Cancer; the secret change

“I had no idea how much cancer sucks.” My patient’s observation seems silly, basic.  Of course, cancer sucks.  It maims, humiliates and kills.  It takes.  What made the statement remarkable was its source.  This is not a medically naïve person, waiting to die. Rather it was spoken by a patient in complete remission, likely cured, who is an expert in cancer care.   To her amazement, it changed life forever.

I think that sometimes we confuse cancer with sudden maladies such as pneumonia, a heart attack or maybe trauma like a broken hip.   These diseases are acute, painful and dangerous, but they are brief insults to the body and soul.  Once the immediate disease is gone from the body, they usually do not recur or spread. We survive. We heal.  They are not a permanent burden on our psyche or lives.
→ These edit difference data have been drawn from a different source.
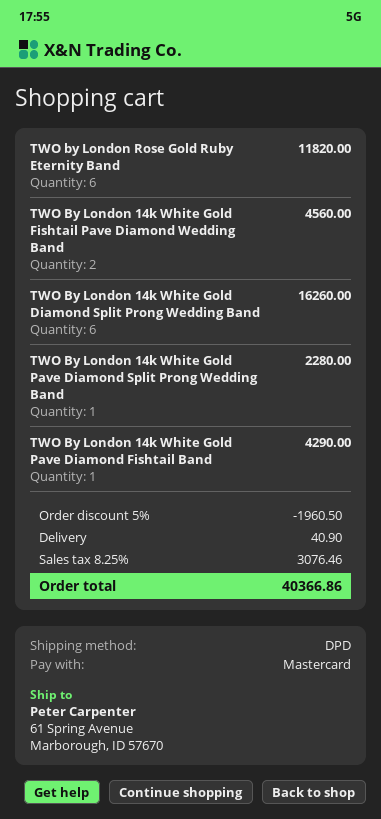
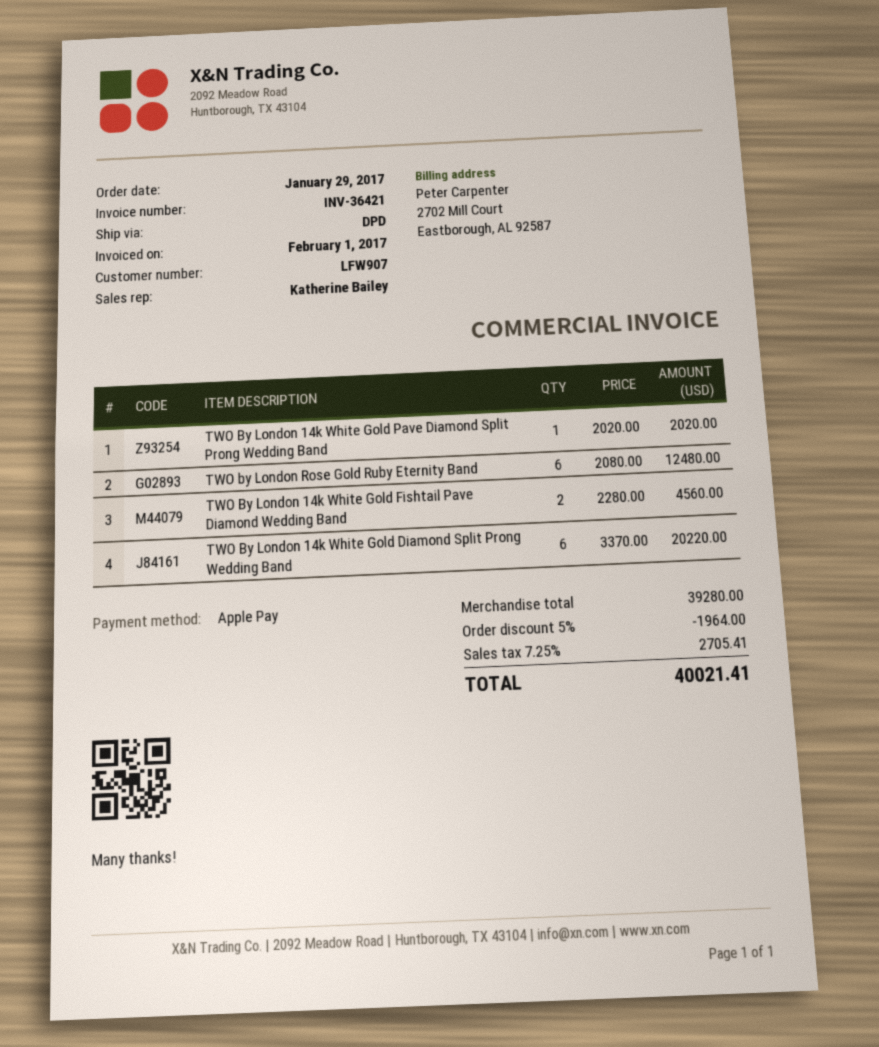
payment method: Mastercard -> Apple Pay
TWO by London Rose Gold Ruby Eternity Band: 6 for 11820.00 -> 6 for 12480.00
TWO By London 14k White Gold Diamond Split Prong Wedding Band: 6 for 16260.00 -> 6 for 20220.00
TWO By London 14k White Gold Pave Diamond Split Prong Wedding Band: 1 for 2280.00 -> 1 for 2020.00
TWO By London 14k White Gold Pave Diamond Fishtail Band: 1 for 4290.00 -> none
discount: 5% = 1960.50 -> 5% = 1964.00
shipping: 40.90 -> none
tax: 8.25% = 3076.46 -> 7.25% = 2705.41
total: 40366.86 -> 40021.41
Cancer is not like that.  Yes, it can be sudden, painful and debilitating.  Yes, we are often cured; it may be very unlikely the disease will return.  The difference is that deep in our minds we never heal.  Cancer in remission does not leave.

Us, before cancer, is not the same as us, after.  Patients and families do not expect this transformation and are baffled that life is not back to “normal.”  It is hard to accept that a cancer patient is, somehow, always a cancer patient.
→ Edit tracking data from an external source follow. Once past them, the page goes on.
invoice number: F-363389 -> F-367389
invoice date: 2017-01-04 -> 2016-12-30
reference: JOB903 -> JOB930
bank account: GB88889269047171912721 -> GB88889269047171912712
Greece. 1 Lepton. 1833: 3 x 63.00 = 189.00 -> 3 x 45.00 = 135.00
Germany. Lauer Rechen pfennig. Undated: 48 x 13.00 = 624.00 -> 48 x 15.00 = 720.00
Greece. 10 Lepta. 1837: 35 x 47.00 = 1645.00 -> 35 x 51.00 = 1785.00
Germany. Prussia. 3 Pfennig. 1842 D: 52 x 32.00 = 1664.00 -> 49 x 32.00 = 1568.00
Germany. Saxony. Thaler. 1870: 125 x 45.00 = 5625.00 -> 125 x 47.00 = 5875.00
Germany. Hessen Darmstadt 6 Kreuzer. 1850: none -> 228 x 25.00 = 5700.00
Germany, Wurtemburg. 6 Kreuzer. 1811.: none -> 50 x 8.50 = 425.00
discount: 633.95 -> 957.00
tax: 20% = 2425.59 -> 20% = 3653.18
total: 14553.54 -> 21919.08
First, there are obvious and common physical affects.  Residual aches and pains persist for years.  Scars and permanent surgical changes like colostomies or mastectomies. Chemotherapy injuries such as loss of hearing, vision or neuropathy.  There may be slight shortness of breath or factors that decrease endurance.  Long term changes in skin, nails and hair.  Taste, and smell losses limit appetite and the enjoyment of food. The collapse of sexual drive or satisfaction.  Memory may not be as sharp. Sleep is erratic.

There is the scourge of fatigue.  Even after a good night sleep, you are bushed. Vitality is sapped.  Loss of concentration makes it hard to work or enjoy something simple, like reading a book, attending a play or watching TV.  You just do not have the energy, the excitement, the moxie.  Life may be drained of fun, satisfaction or purpose.

Perhaps the most pervasive change is the never leaving, always just around the corner, deep mental splinter, that reminds you that today or tomorrow, the cancer may come back.  Every discomfort seems to be a sign of disease.  Something “obviously benign” like the winter’s cold, a toothache, or heartburn after a spicy meal, can whisper like the first sign of a coming, growing, illness.  It is very difficult to “put it behind you,” when it is always in the back of your mind.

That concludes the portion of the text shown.